Enquanto o Brasil despende fatia substancial de 3,5% de seu PIB com o pagamento de regimes de previdência do setor público, a média de 17 países da Organização para Cooperação e Desenvolvimento Econômico (OCDE) é de 1,4%. México e EUA, por exemplo, gastam 0,8% de seus respectivos PIBs. Por outro lado, o déficit atuarial total dos regimes próprios de previdência dos servidores (RPPS) de todos os entes federados brasileiros chega à impressionante cifra de R$ 8 trilhões, segundo dados da Subsecretaria de Regimes Próprios de Previdência Social (SRPPS) do Ministério da Fazenda. O montante equivale a mais de 1,2 vez o PIB brasileiro de 2016.
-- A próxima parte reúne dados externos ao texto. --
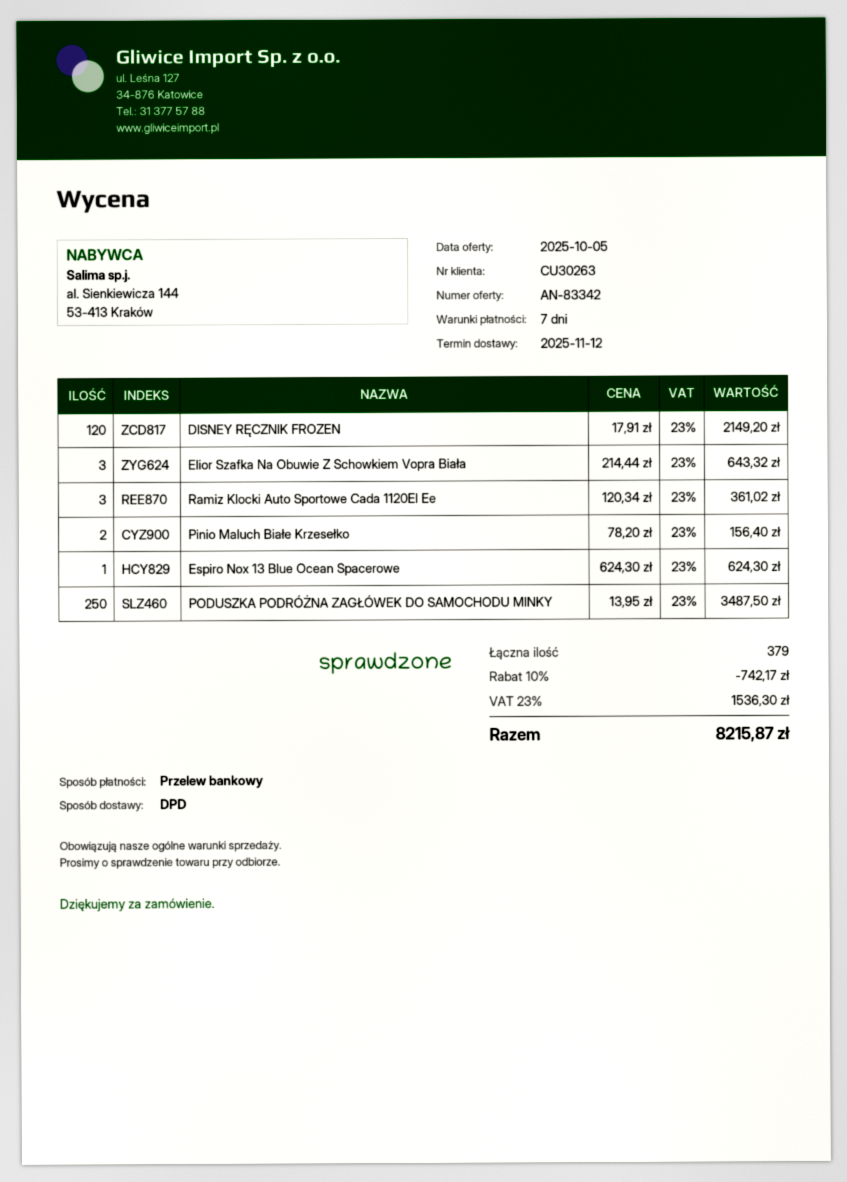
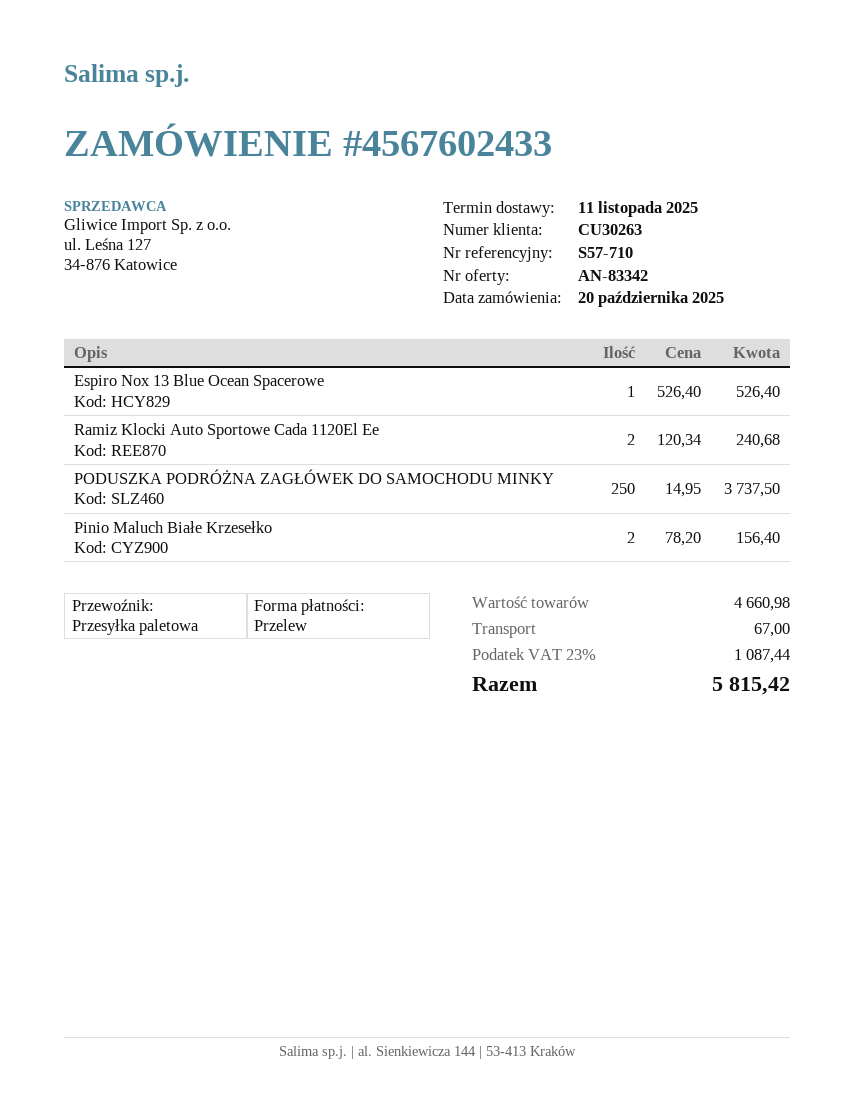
delivery date: 2025-11-12 -> 2025-11-11
shipping method: DPD -> pallet freight
DISNEY RĘCZNIK FROZEN: 120 x 17.91 = 2149.20 -> none
Elior Szafka Na Obuwie Z Schowkiem Vopra Biała: 3 x 214.44 = 643.32 -> none
Ramiz Klocki Auto Sportowe Cada 1120El Ee: 3 x 120.34 = 361.02 -> 2 x 120.34 = 240.68
Espiro Nox 13 Blue Ocean Spacerowe: 1 x 624.30 = 624.30 -> 1 x 526.40 = 526.40
PODUSZKA PODRÓŻNA ZAGŁÓWEK DO SAMOCHODU MINKY: 250 x 13.95 = 3487.50 -> 250 x 14.95 = 3737.50
discount: 10% = 742.17 -> none
shipping: none -> 67.00
tax: 23% = 1536.30 -> 23% = 1087.44
total: 8215.87 -> 5815.42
Com exceção dos servidores da União que ingressaram no serviço público federal após 2013 e dos servidores de alguns estados brasileiros, todos os demais não estão sujeitos ao teto do INSS – hoje R$ 5.531,31. Os sistemas são financiados via regime de repartição, o que implica em pacto intergeracional. Há uma falsa sensação, por parte daqueles que contribuem, de que o estariam fazendo para pagar sua própria aposentadoria, mas na verdade os que estão na ativa pagam os benefícios dos que estão aposentados.
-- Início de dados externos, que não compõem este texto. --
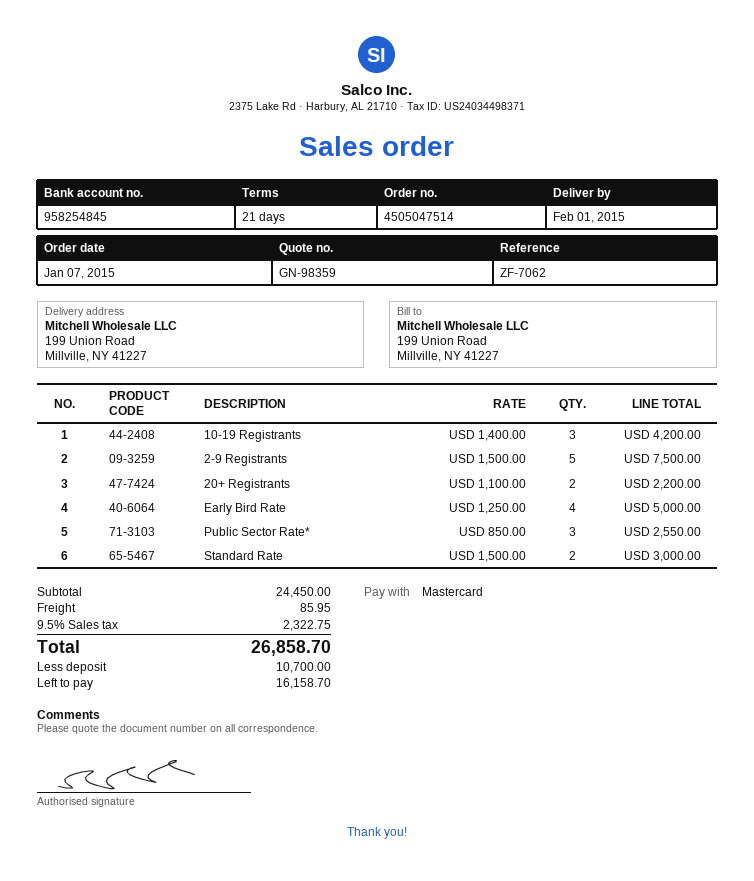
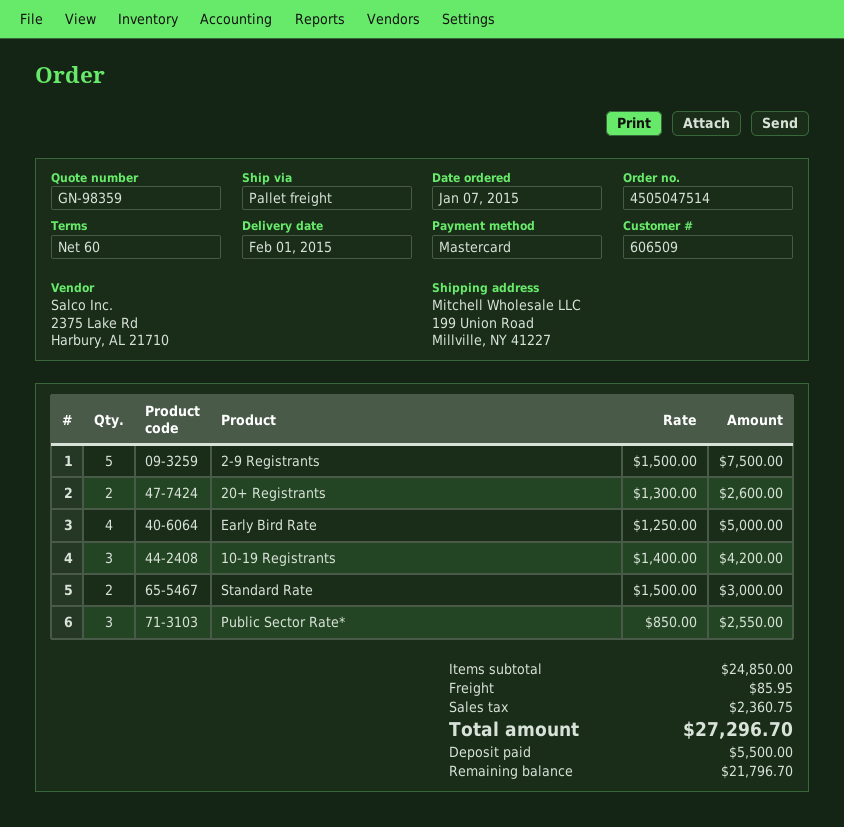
payment terms: 21 days -> 60 days
20+ Registrants: 2 x 1100.00 = 2200.00 -> 2 x 1300.00 = 2600.00
subtotal: 24450.00 -> 24850.00
tax: 2322.75 -> 2360.75
total: 26858.70 -> 27296.70
deposit: 10700.00 -> 5500.00
balance: 16158.70 -> 21796.70

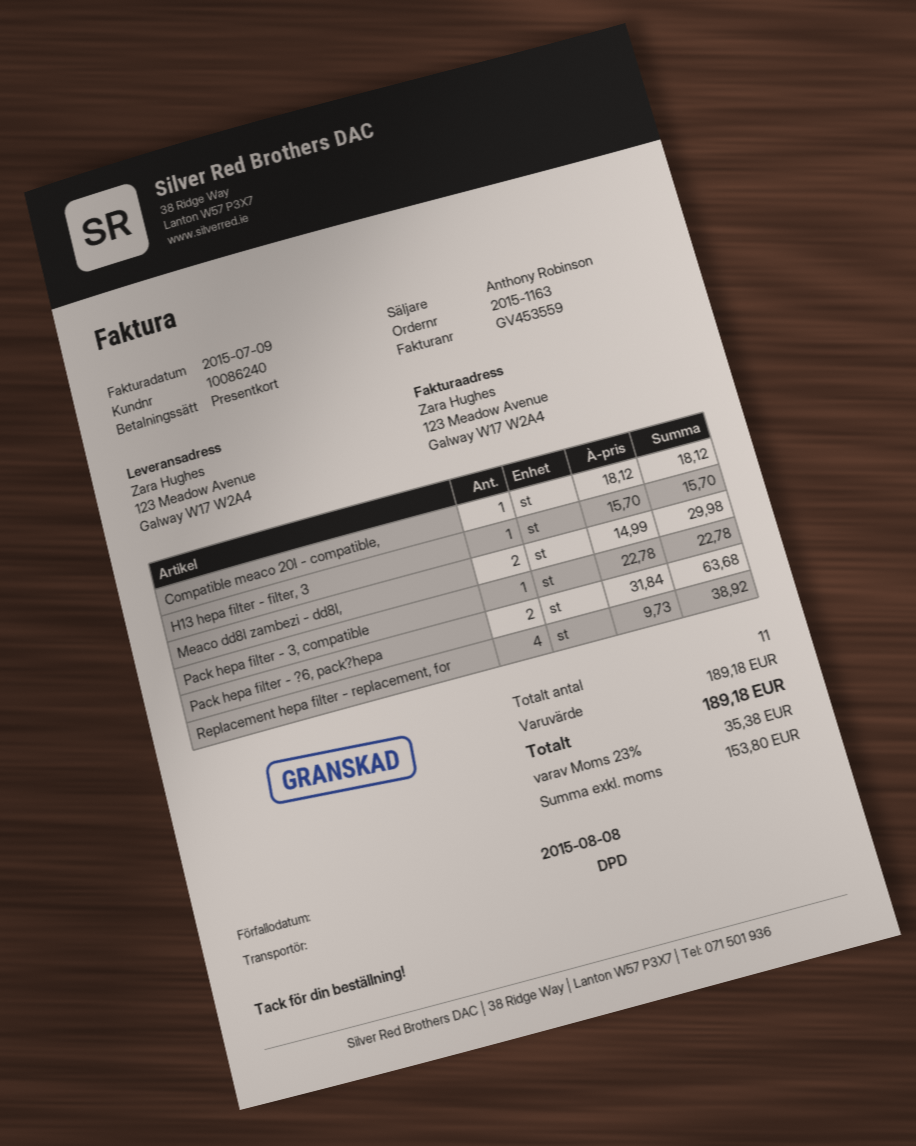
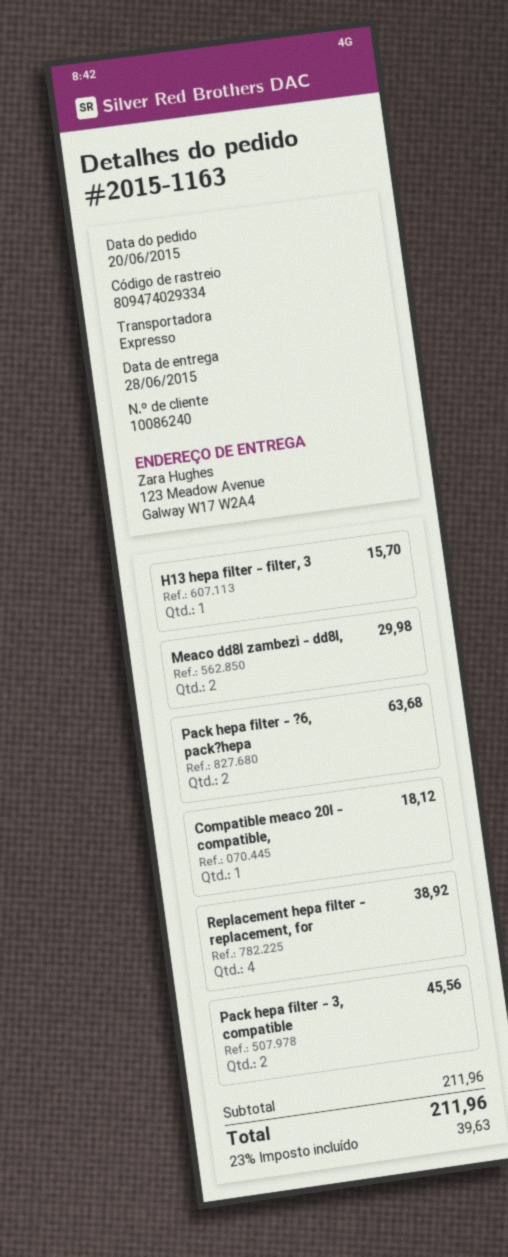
shipping method: DPD -> express
Pack hepa filter - 3, compatible: 1 for 22.78 -> 2 for 45.56
subtotal: 189.18 -> 211.96
tax: 23% = 35.38 -> 23% = 39.63
total: 189.18 -> 211.96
É preciso encarar a situação previdenciária com o realismo que ela exige e com soluções técnicas
Tal sistema exige um mínimo de quatro ativos contribuindo para custear o benefício de um aposentado, em média. A realidade, no entanto, indica rápido declínio dessa relação por diversas razões: a primeira delas é que, exceto nos países de maioria muçulmana, as taxas de fertilidade têm caído significativamente nas últimas gerações; a segunda é que – para o bem e para o mal – estamos vivendo mais e virando de ponta-cabeça a pirâmide etária brasileira. “O Brasil envelheceu antes de enriquecer”, conforme expressão cunhada pelo Bird em relatório publicado há poucos anos; a terceira razão é o notório fenômeno mundial de redução de postos formais de trabalho; a última, mas não menos importante, é o fato de que os orçamentos públicos não mais admitem contratações de servidores em números capazes de reequilibrar a retromencionada relação de quatro para um.
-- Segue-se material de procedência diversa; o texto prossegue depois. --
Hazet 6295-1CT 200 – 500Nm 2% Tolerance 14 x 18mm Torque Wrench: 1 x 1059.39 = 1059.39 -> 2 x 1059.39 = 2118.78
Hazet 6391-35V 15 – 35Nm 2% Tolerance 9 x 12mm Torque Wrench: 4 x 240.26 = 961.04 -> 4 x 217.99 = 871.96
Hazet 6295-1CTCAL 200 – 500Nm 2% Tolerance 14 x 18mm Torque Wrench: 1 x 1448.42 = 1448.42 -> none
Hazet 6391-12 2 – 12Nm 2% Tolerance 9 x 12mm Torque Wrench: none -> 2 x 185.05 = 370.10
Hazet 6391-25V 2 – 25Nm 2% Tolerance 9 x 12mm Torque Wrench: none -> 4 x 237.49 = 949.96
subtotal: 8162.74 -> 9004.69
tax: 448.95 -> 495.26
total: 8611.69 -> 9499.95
Os crescentes déficits atuariais dos entes federados são financiados pelos orçamentos públicos, formados por tributos pagos pelos cidadãos e pelas empresas, que já não suportam aumento de carga tributária. Urge o enfrentamento da delicada questão. O teólogo Santo Agostinho ensinou: “A esperança tem duas filhas lindas, a indignação e a coragem. A indignação nos ensina a não aceitar as coisas como estão; a coragem, a mudá-las”.
O problema tem de ser arrostado sob duas óticas que devem convergir. A primeira é a manutenção de adequada proteção da valorosa categoria dos servidores públicos (na acepção do termo, aqueles que servem à população). A segunda é a busca do equilíbrio na oneração dos orçamentos públicos com a rubrica.
Do mesmo autor: A bomba-relógio da Previdência em Curitiba (4 de abril de 2017)
A solução adotada em todo o mundo desenvolvido é a quebra do pacto intergeracional e a limitação do uso do regime de repartição. A saída se dá pela instituição do teto do INSS para os servidores, e pela criação de entidade de previdência complementar fechada, em que os servidores contribuem durante a vida ativa para a formação de um fundo capitalizado que vai garantir a complementação de suas aposentadorias a níveis capazes de assegurar uma velhice digna.
Os servidores continuam a contar com um benefício-base garantido pelo poder público, mas limitado ao teto, de modo que o regime de repartição e o pacto intergeracional – e seus reflexos orçamentários – passam a ficar restritos a tais montantes. Os servidores que recebem acima do teto ganham a oportunidade de formar sua poupança previdenciária, com contribuição paritária do ente federado, até determinado limite. A renda, na inatividade, dependerá do esforço previdenciário de cada um. Mas não estará mais sujeita à sorte de haver outra geração para custeá-la ou à de haver orçamento público suficiente para garanti-la.
A fim de reverter um quadro geral que afeta diretamente os servidores municipais, a prefeitura de Curitiba enviou à Câmara dos Vereadores um projeto de lei que institui um teto previdenciário para os novos servidores do município e cria um fundo de pensão complementar. É preciso encarar a situação previdenciária com o realismo que ela exige e com soluções técnicas. A conta da inação não demorará a chegar. Cabe agora à edilidade curitibana decidir sobre a sustentabilidade do sistema previdenciário dos servidores de Curitiba.